A slight to Eva meant this answer became now.
Cig hit the cobbles with a thud. Blood poured out of his nose and perhaps his mouth too; it was hard to tell where it was all coming from. Vagrants and stray dogs in the alley scurried away. Gushing blood and cursing, Cig scrabbled for his sword.
Jamie kicked the blade away, catching Cig on the underside of his chin, making the back of his head smash against the ground. He dropped to a knee and hauled Cig’s shoulders up. His head was lolling and his eyes kept shutting; then they rolled back in his head entirely and he went limp.
Jamie bent close and listened; Cig was still breathing. Glancing up, he saw a boy scurrying by. The urchin looked at him, then Cig, and turned to bolt.

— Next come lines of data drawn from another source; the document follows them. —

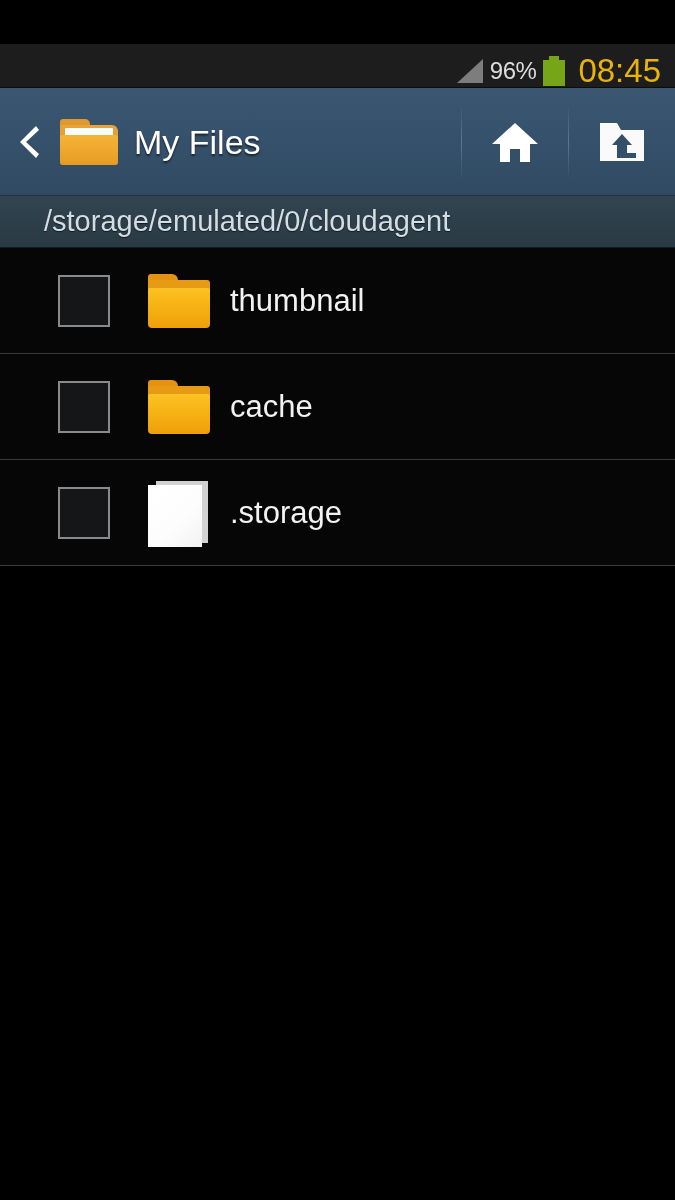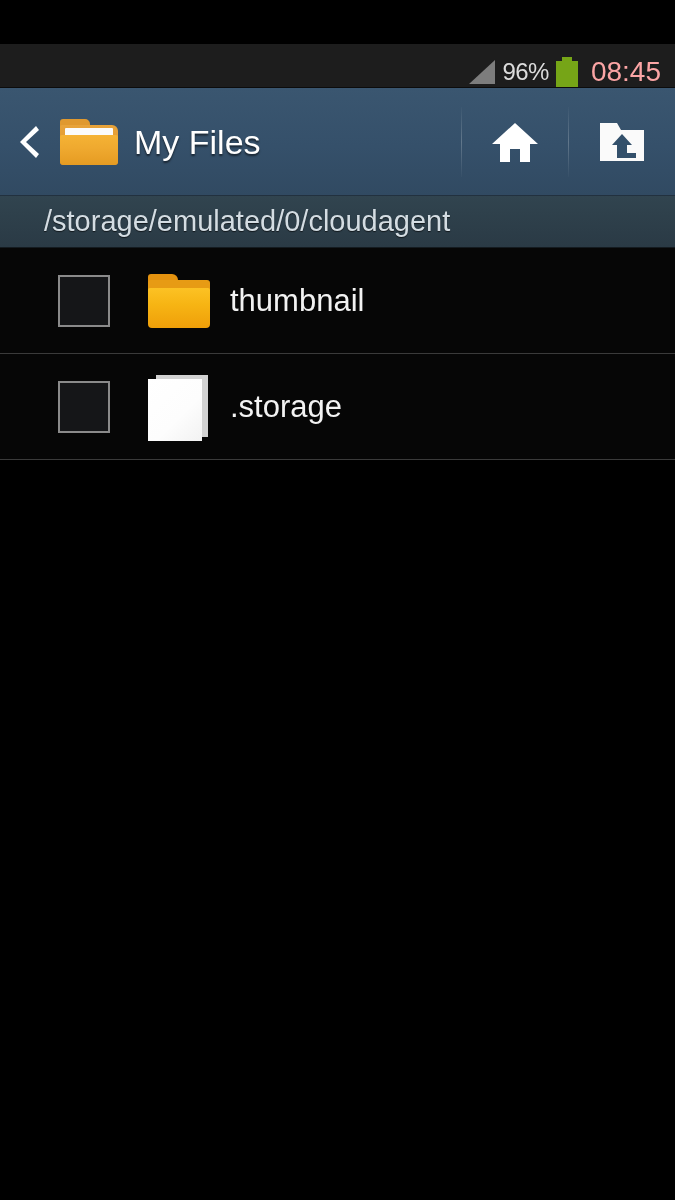--- a/index.html
+++ b/index.html
@@ -40,7 +40,7 @@
     background:#76a517;
   }
   .sb-clock{
-    color:#fca5a5; font-size:28px; line-height:1;
+    color:#eab308; font-size:33px; line-height:1;
     letter-spacing:0px;
   }
 

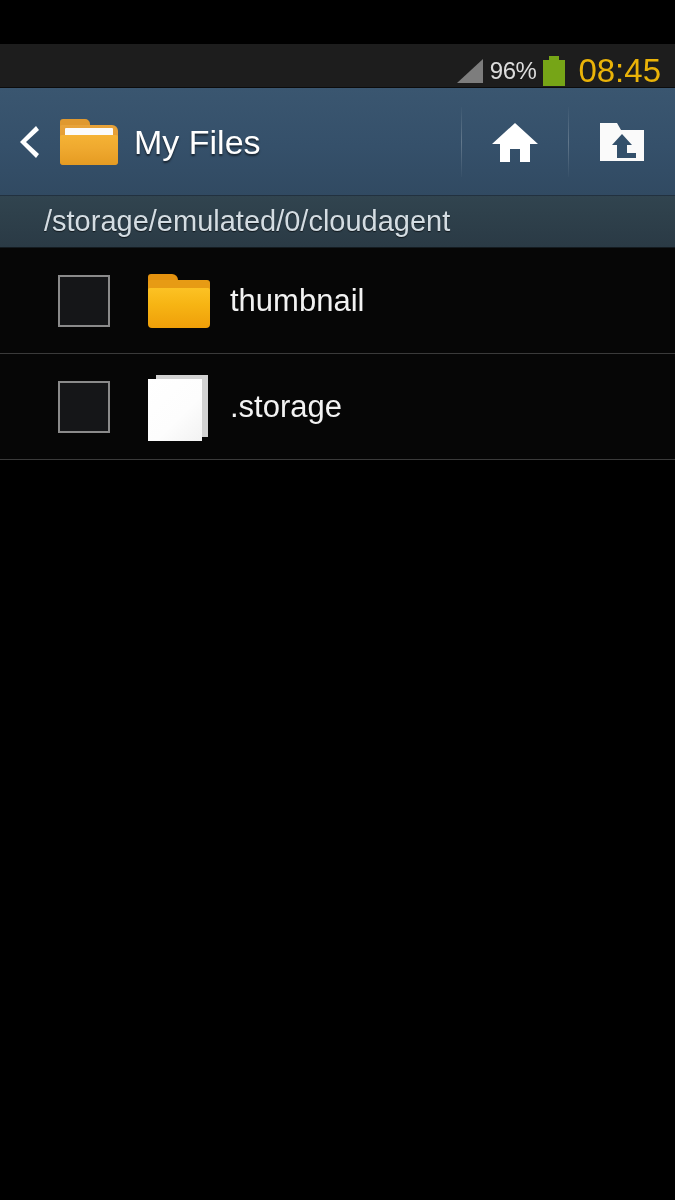--- a/index.html
+++ b/index.html
@@ -240,6 +240,19 @@
       <span class="row-label">thumbnail</span>
     </div>
 
+    <div class="row">
+      <div class="row-cb-wrap">
+        <span class="checkbox"></span>
+      </div>
+      <div class="row-icon-wrap">
+        <span class="folder-icon">
+          <span class="fi-tab"></span>
+            <span class="fi-tabstrip"></span>
+            <span class="fi-body"></span>
+        </span>
+      </div>
+      <span class="row-label">cache</span>
+    </div>
 
     <div class="row">
       <div class="row-cb-wrap">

Just before he spun, Jamie pinched a coin between his thumb and forefinger and held it up in the air. It glinted in the sunset light, the way Cig’s surcoat had. The boy froze, midturn.
“Bring the constable,” Jamie said quietly. “This man was wild. Too much drink.”
The boy hesitated, pitched his shoulders forward, and sniffed the air in an exaggerated way. “He don’t smell like it.”
“He will,” Jamie said grimly, getting to his feet.
The boy squinted one eye suspiciously. “Is he a bad sort?”
“The worst,” Jamie replied gravely. “He claims for the king.”
The edge of the boy’s lips curled in derision. Jamie extended the coin. “Is your word good?”
Something warred in his dirty, pinched face. Then he nodded, snatched the coin, and dashed off. “I’ll bring ’em, milord!” he shouted over his shoulder. “The ’ole Watch. It’s the blacksmythe’s night, milord!” he added in what could only be considered a tone of glee.
“Do not call me that,” Jamie muttered. He purchased a small beaker of ale from a tavern, poured it all over Cig, then turned out of the alley and walked back to Eva.